Last week I told you about the administration's attempts to undermine 287(g), a highly successful federal program that trains local law enforcement officers in illegal immigration enforcement techniques. Well, this week, two stories hit the press that show just how far the administration is willing to go to protect illegal alien criminals and punish law enforcement officers who are simply doing their jobs.
First, as reported by The Associated Press, the Obama administration is taking another swipe at one of its favorite bogeymen, Maricopa County Sheriff Joe Arpaio, known as "America's toughest Sheriff" for his no-nonsense approach to enforcing the law, including laws against illegal immigration. Here's the scoop:
An Arizona sheriff known for aggressively cracking down on illegal immigration has been stripped of some of his special power to enforce federal immigration law, and he claims the Obama administration is taking away his authority for political reasons.

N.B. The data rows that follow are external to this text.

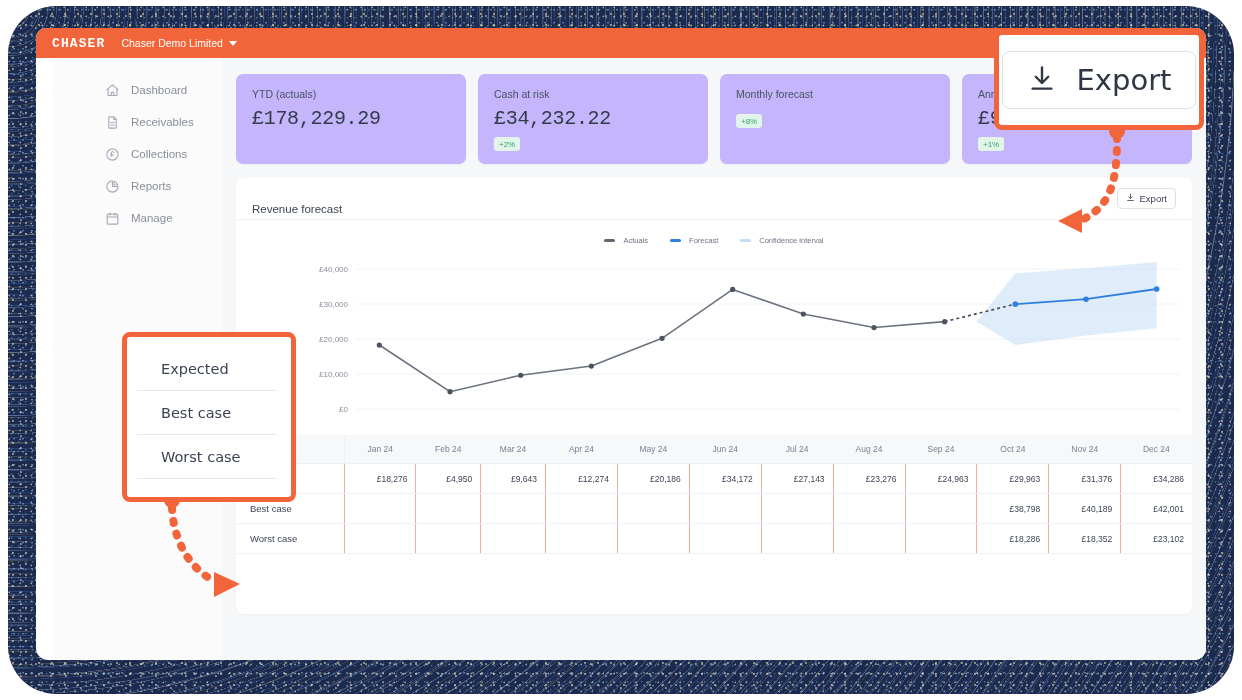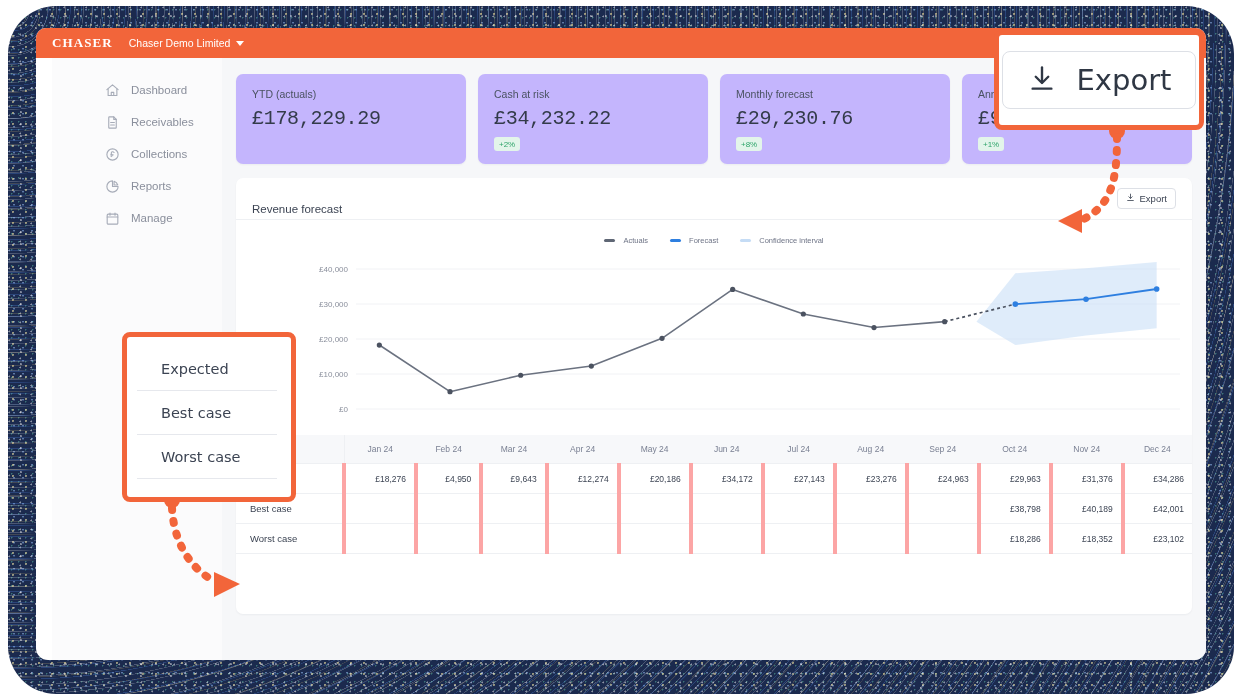"CHASER" #brand { font-family: Liberation Serif, serif -> Liberation Mono, monospace }
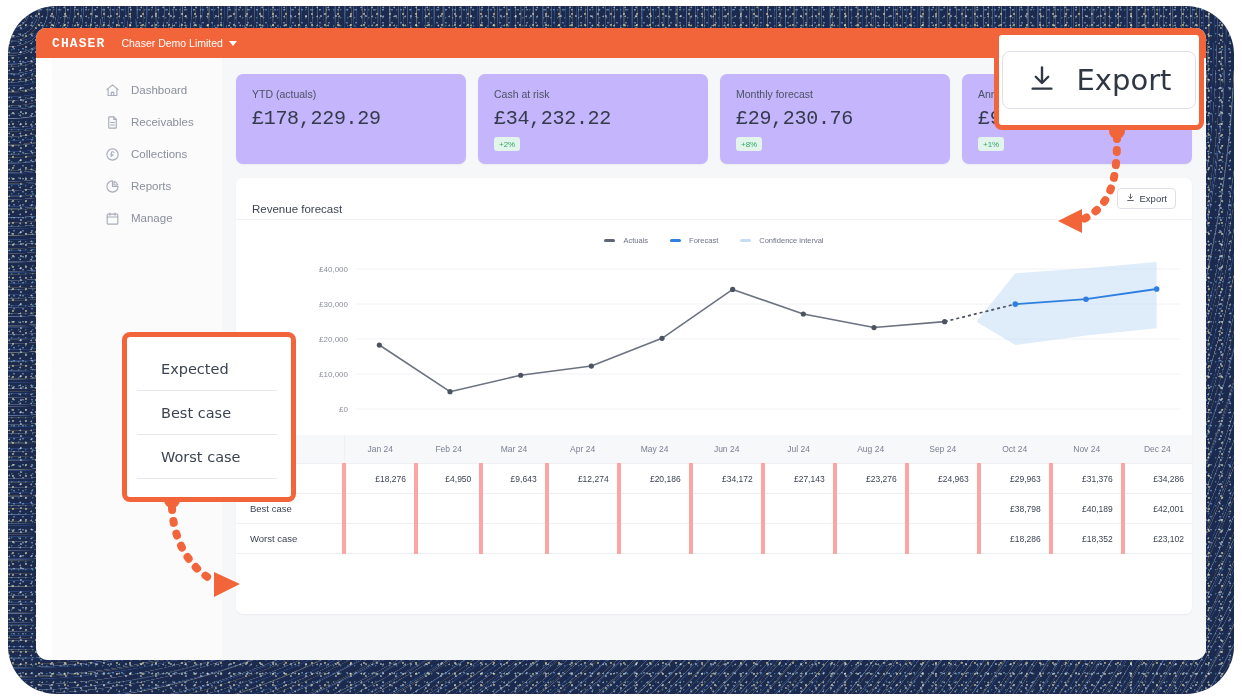"£29,230.76" div.kpi-value { html: <div>£29,230.76</div> -> none }
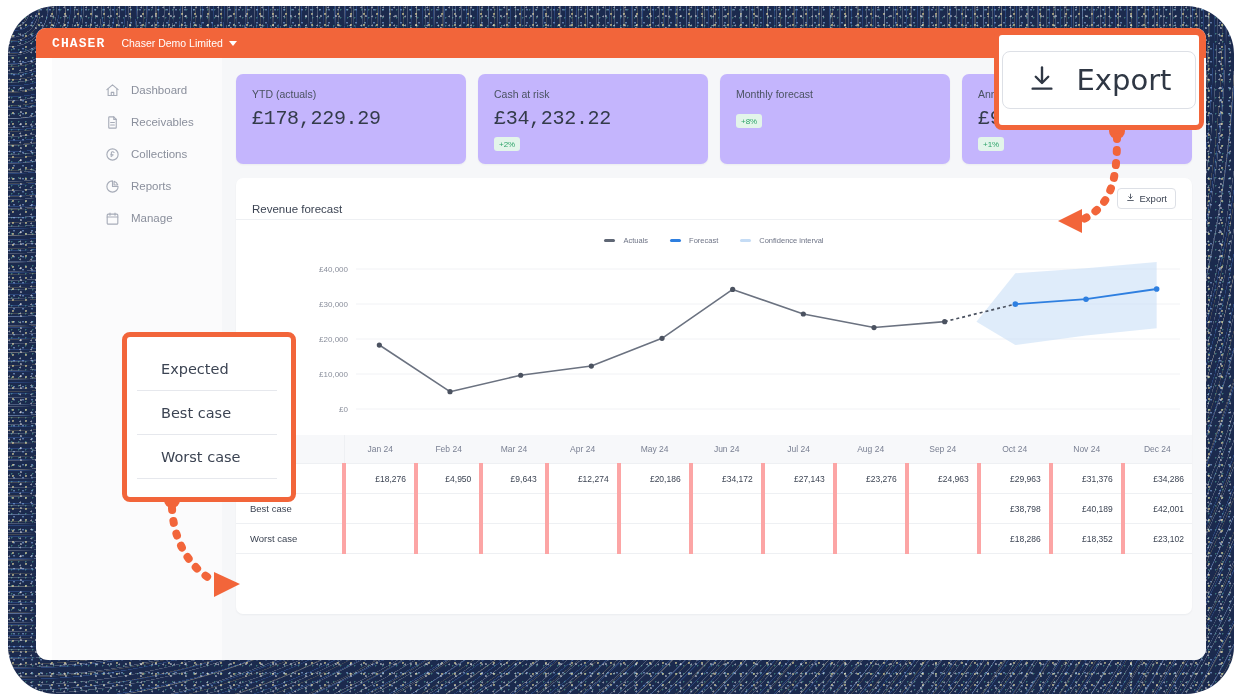"£18,276" #forecast-table td { border-right: 4px solid #fca5a5 -> 1px solid #fca5a5 }
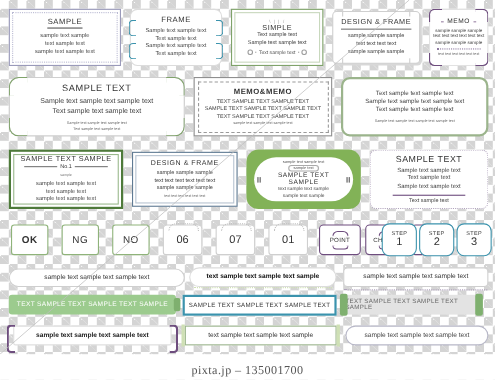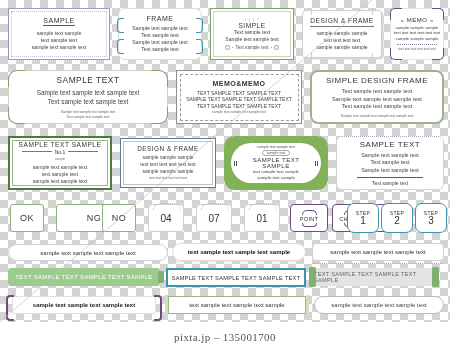"SIMPLE DESIGN FRAME" div.ttl { html: <div>SIMPLE DESIGN FRAME</div> -> none }
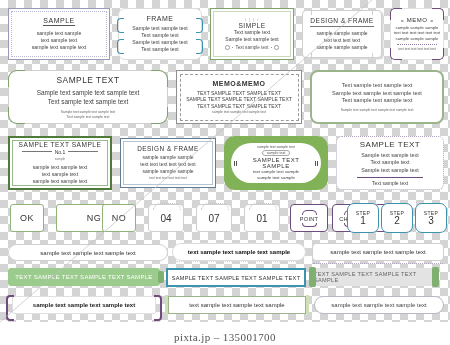"OK" div.badge { font-weight: none -> bold }
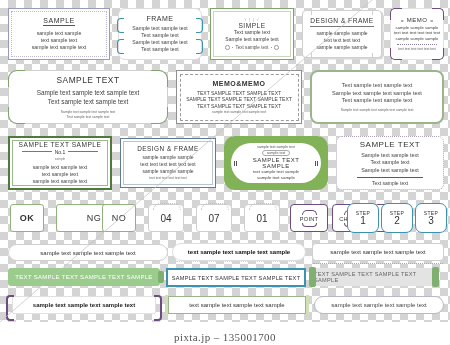"NG" div.badge { padding-left: 21px -> none }
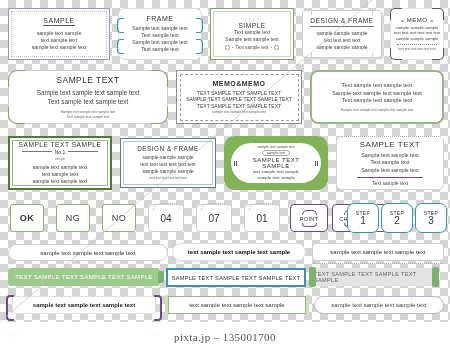"04" span { text: 04 -> 06 }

Maricopa County Sheriff Joe Arpaio, whose office faces racial profiling allegations over crime and immigration sweeps in some heavily Latino areas of metro Phoenix, said officials from Washington won't let him renew a deal that let his deputies make federal immigration arrests.
Make no mistake. This move by the Obama administration is a strong message to local police departments: "If you seek to enforce immigration laws, we will strip you of your power." When taken in context with the "reforms" to 287(g) that we discussed last week, it is clear the administration is intent on not only undermining, but completely dismantling the 287(g) program and any effort by local law enforcement officers to assist the relatively small cadre of federal agents responsible for enforcing immigration laws.

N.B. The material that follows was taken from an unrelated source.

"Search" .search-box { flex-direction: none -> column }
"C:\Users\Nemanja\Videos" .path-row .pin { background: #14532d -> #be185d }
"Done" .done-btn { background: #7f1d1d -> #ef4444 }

(By the way, you may recall Judicial Watch Director of Research and Investigations Chris Farrell led a congressional delegation to Arizona in July to assess the situation at the nation's southern border. This included a tour of Sheriff Arpaio's "Tent City Jail." Click here for more information.)
The good news is Sheriff Arpaio won't back down and will continue to enforce the law.

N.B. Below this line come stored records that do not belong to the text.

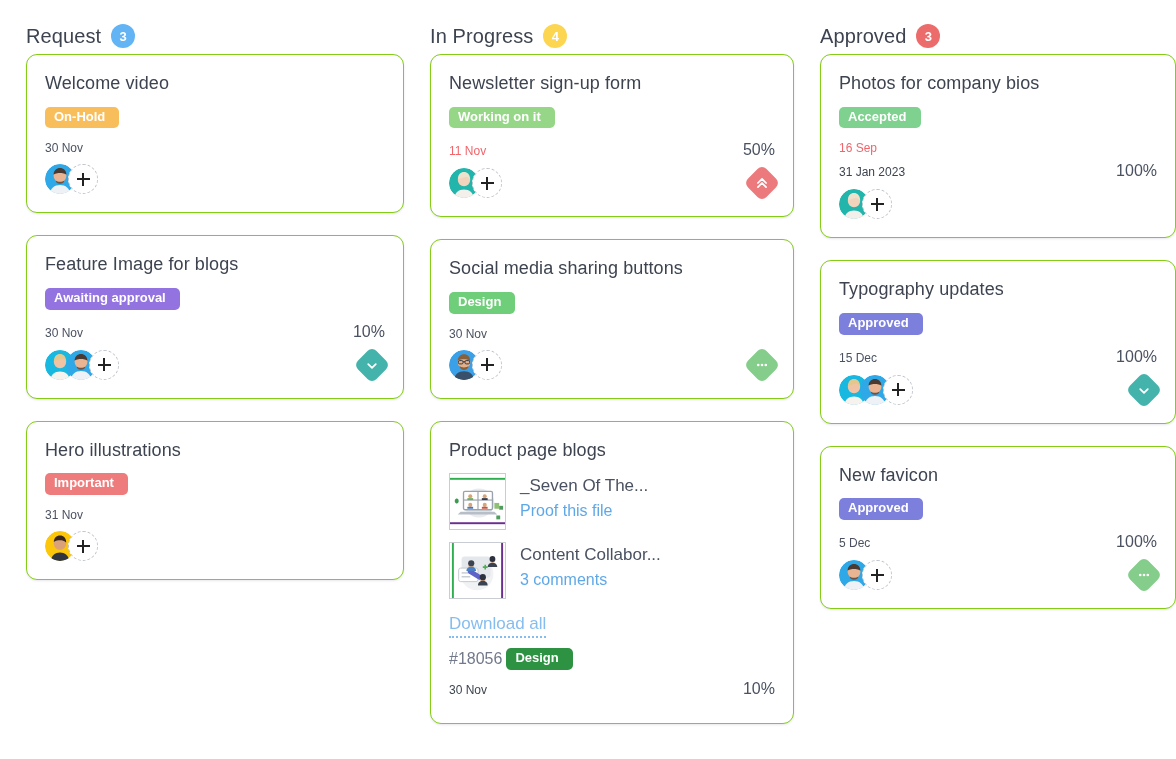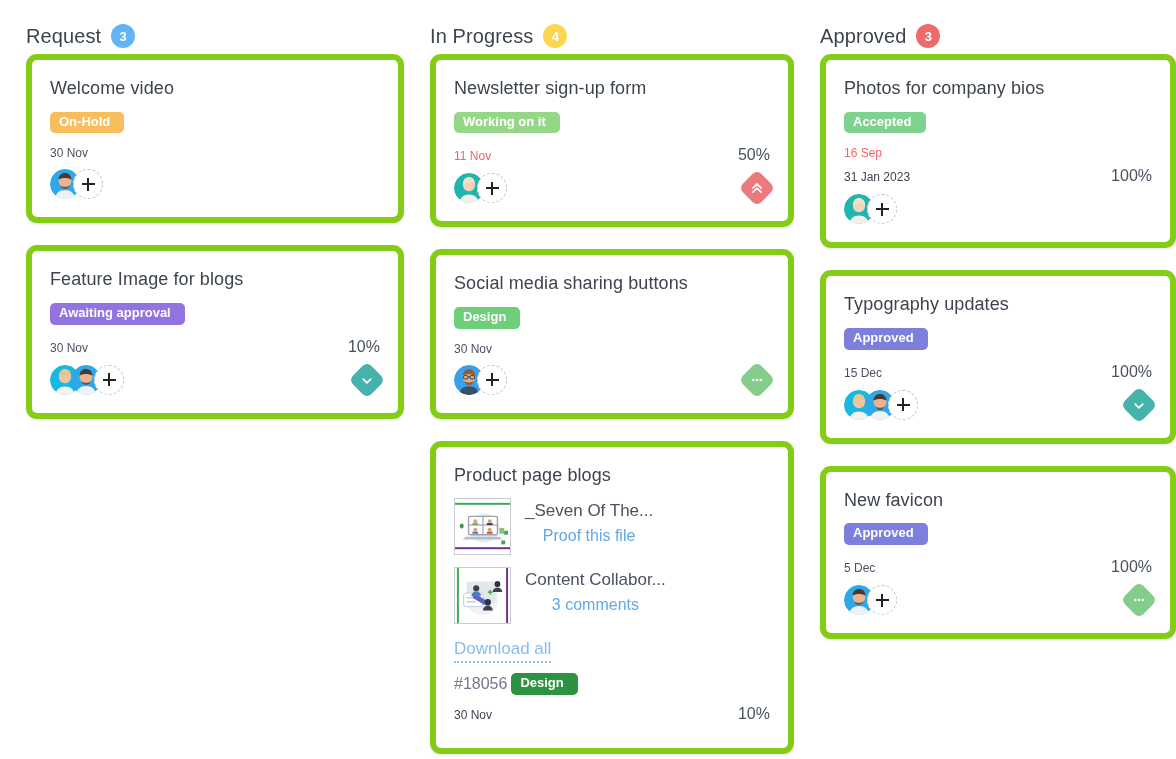"Welcome video" .card { border: 6px solid #84cc16 -> 1px solid #84cc16 }
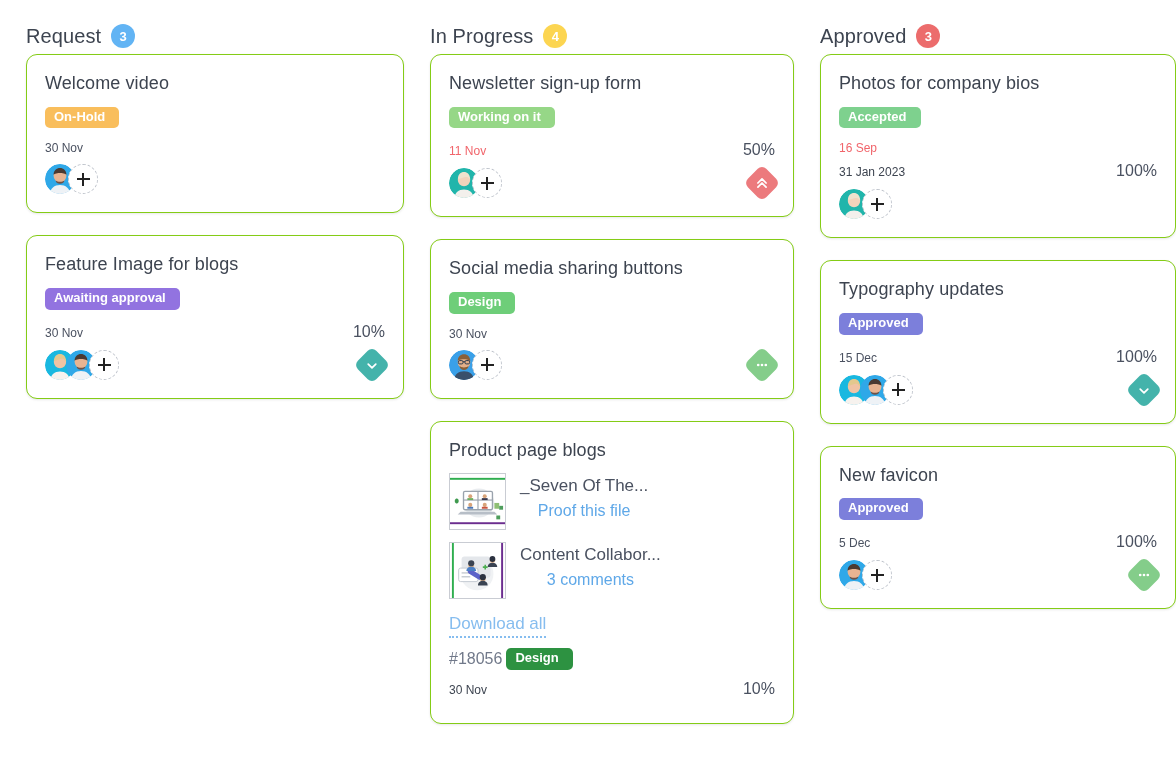"Hero illustrations" div.card { html: none -> <div> <div>Hero illustrations</div> <span>Important</span> <div> <span>31 Nov</span> <span></span> </div> <div> <div> <span> <svg> <circle></circle> <circle></circle> <path></path> <path></path> </svg> </span> <button></button> </div> </div> </div> }
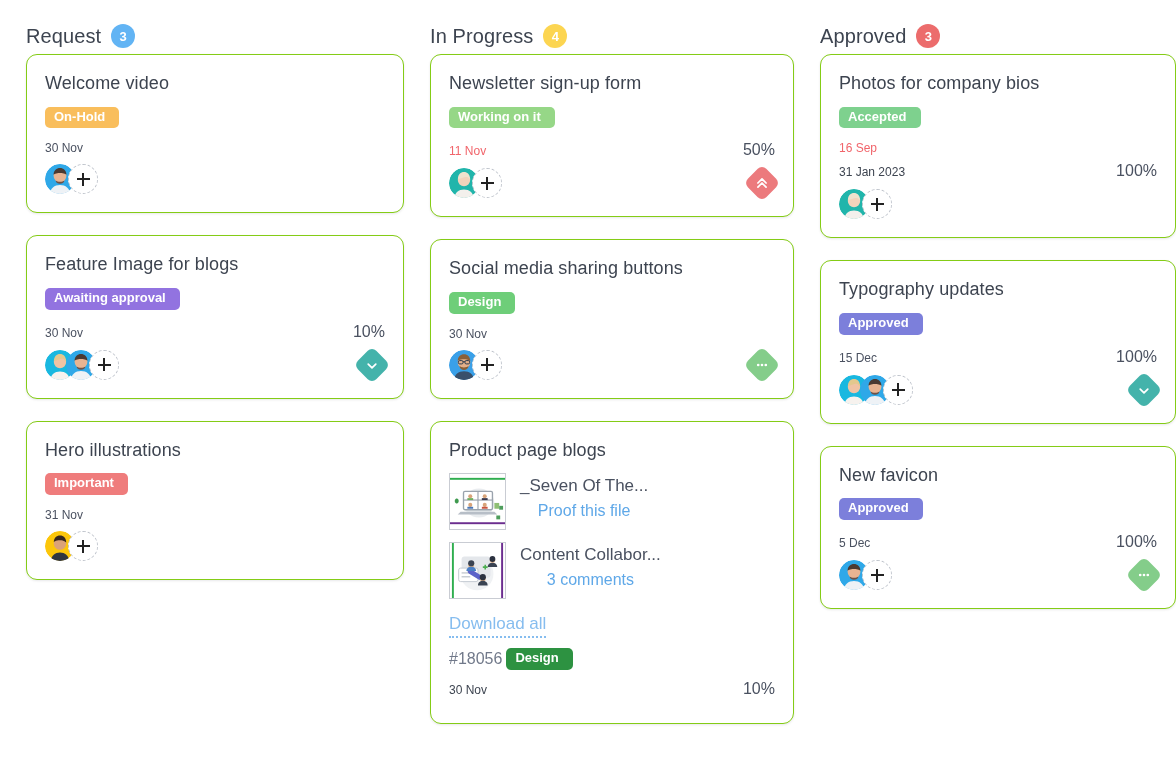"Proof this file" .att-link { text-align: center -> none }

But the attack on 287(g) and the good sheriff is not the only tactic by this administration to undermine the rule of law. The Wall Street Journal reported this nugget earlier in the week:
The Obama administration is expected on Tuesday to unveil an outline of sweeping changes for the nation's immigration-detention system, saying it will decide whom to lock up and for how long based on the danger and flight risk posed by detainees...
...Until now, the Obama administration has been reluctant to revise detention standards, which were updated late in the administration of former President George W. Bush. The immigration detention system expanded dramatically during the Bush years as the government took a much tougher line against illegal immigrants.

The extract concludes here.